Vitai Lampada (They Pass On The Torch of Life), Sir Henry Newbolt (1862-1938)
I’m on the road again today with an early start so here’s another quote from my little notebook to keep things alive…the full text can be read here. I like how this article on the University of St Andrew’s site describes Vitai Lampada:
Henry Newbolt’s Vitai Lampada was typical of the war poem of the 1890’s, aping the heroic images of Tennyson: “The Gatling’s jammed and the Colonel dead/ And the regiment blind with dust and smoke;/ The river of death has brimmed his banks,/ And England’s far, and Honour a name;/ But the voice of a schoolboy rallies the ranks:/ ‘Play up! play up! and play the game!’” The intention of this kind of poetry was to stir the heart of the reader with pride and fill the head with awe at the magnificent bravery that separated the Englishman from his rivals on the battlefield. It allowed people from any social class to feel that they were part of something precious. Certainly, Vitai Lampada was hugely popular with soldiers and public alike upon its publication in 1898, but by this time a new kind of war poem was coming to prominence, one whose roots lay in the growth of radical thought and humanitarian opposition to war.

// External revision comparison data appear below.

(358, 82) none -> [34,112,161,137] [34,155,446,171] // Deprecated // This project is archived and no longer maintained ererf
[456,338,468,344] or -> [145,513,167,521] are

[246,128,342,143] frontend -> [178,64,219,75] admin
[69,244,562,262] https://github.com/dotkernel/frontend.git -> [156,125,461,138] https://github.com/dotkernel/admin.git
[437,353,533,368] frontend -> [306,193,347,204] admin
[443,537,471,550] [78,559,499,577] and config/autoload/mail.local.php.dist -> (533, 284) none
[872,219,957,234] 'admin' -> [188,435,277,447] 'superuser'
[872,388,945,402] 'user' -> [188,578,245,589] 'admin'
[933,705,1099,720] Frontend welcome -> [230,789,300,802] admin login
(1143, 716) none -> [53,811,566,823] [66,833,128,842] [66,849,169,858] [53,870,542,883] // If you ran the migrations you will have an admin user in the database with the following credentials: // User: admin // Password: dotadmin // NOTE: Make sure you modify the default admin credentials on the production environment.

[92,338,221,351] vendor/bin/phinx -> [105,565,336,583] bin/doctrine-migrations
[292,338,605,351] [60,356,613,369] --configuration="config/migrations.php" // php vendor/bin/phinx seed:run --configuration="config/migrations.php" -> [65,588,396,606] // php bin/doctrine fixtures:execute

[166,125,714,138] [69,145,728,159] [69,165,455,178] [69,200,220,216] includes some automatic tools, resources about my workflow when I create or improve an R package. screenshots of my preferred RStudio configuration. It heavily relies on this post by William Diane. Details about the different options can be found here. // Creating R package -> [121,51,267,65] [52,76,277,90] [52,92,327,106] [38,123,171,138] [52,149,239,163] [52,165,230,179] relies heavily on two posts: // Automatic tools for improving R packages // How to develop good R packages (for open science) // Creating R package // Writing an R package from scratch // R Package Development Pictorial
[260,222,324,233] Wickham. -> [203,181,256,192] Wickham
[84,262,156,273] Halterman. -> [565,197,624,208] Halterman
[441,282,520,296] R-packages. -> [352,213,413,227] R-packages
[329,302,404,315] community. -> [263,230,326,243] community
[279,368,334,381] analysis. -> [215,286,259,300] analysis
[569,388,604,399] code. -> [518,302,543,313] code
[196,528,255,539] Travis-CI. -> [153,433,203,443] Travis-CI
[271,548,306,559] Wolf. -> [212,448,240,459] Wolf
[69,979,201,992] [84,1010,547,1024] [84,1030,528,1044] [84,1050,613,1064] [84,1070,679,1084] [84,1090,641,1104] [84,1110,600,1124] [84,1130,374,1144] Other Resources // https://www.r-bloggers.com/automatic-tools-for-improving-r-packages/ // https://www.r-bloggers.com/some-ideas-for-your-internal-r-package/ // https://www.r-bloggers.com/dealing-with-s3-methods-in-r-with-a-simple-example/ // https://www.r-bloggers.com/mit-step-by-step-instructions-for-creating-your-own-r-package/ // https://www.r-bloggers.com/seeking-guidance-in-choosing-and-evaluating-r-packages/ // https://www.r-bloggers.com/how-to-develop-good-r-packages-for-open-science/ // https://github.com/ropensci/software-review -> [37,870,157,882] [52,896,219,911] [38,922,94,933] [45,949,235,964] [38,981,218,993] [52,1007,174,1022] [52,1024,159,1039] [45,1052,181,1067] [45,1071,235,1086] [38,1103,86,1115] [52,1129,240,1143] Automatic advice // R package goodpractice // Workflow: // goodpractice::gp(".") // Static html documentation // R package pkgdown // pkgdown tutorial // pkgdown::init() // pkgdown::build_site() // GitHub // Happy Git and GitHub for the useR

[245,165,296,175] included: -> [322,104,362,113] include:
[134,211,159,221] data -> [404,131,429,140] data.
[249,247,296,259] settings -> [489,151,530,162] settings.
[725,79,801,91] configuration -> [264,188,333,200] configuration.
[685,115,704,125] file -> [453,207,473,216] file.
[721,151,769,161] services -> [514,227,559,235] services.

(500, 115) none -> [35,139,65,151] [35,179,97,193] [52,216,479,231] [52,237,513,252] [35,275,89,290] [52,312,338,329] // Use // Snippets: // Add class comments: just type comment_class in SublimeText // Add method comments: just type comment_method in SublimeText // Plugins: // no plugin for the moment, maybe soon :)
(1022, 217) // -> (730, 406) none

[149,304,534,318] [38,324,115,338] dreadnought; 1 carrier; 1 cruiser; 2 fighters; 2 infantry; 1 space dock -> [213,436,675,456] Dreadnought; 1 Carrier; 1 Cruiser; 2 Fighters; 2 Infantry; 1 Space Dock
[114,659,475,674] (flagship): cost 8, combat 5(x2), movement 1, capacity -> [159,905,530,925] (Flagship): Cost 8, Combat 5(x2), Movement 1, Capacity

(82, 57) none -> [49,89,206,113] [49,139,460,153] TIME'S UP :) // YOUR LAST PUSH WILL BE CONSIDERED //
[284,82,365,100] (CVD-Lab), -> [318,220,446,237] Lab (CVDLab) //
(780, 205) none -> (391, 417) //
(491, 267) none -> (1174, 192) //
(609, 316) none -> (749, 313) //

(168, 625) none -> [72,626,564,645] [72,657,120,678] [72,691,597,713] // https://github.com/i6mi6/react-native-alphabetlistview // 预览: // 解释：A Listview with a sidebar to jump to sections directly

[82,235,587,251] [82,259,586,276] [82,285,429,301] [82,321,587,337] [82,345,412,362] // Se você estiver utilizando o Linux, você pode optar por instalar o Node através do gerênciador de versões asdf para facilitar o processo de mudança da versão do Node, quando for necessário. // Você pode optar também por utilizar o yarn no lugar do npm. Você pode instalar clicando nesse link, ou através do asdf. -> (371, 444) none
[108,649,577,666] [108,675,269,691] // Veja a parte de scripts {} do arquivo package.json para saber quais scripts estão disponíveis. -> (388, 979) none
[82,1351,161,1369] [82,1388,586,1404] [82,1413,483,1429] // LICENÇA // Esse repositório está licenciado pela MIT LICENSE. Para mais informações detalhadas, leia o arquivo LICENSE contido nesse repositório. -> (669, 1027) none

In looking up Vitai Lampada, I came across this opening paragraph of a review of a book [Martha Nussbaum, Upheavals of Thought: The Intelligence of Emotions, New York: Cambridge University Press, 2001. 751 pp.]:
In my far-off, happy, schooldays there was always one thing above all of which you had not to stand guilty. This was lack of moral fiber. Intelligence and learning were a bonus, but moral fiber was an essential. It produced regular, strenuous boys ready to meet the kinds of ideal celebrated by our school poet, Sir Henry Newbolt. When the Gatling was jammed and the colonel dead, and the sands of the desert were sodden red, the voice of the schoolboy would be heard, calling on everyone to play up, play up, and play the game, so very like Tony Blair and George Bush do today, albeit keeping themselves at a safer distance from the sodden desert.
So very right, when it all unravels, all you can do is stand up and play the game – or activate your exit strategy and bail to leave someone else holding the baby…
Not sure why yesterday’s post didn’t go out as scheduled – most likely operator error at this end! Still, I had a great visit to the Air Power Development Centre yesterday morning, and spent the afternoon with a Kiwi entrepreneur working on a very cool development project…hopefully more to follow on that one in the New Year…
My Creative MP3 player has now finally gone completely toes up – it has had a very hard life – and I need to find an inexpensive (see comment re very hard life) replacement that it is hopefully Audible-compatible as I miss my talking books when on the road.
It was nice to visit civilisation for a day but good to get home last night except that IT WAS STILL BLOODY RAINING here – how is anyone meant to dry grass for hay when it keeps BLOODY RAINING…?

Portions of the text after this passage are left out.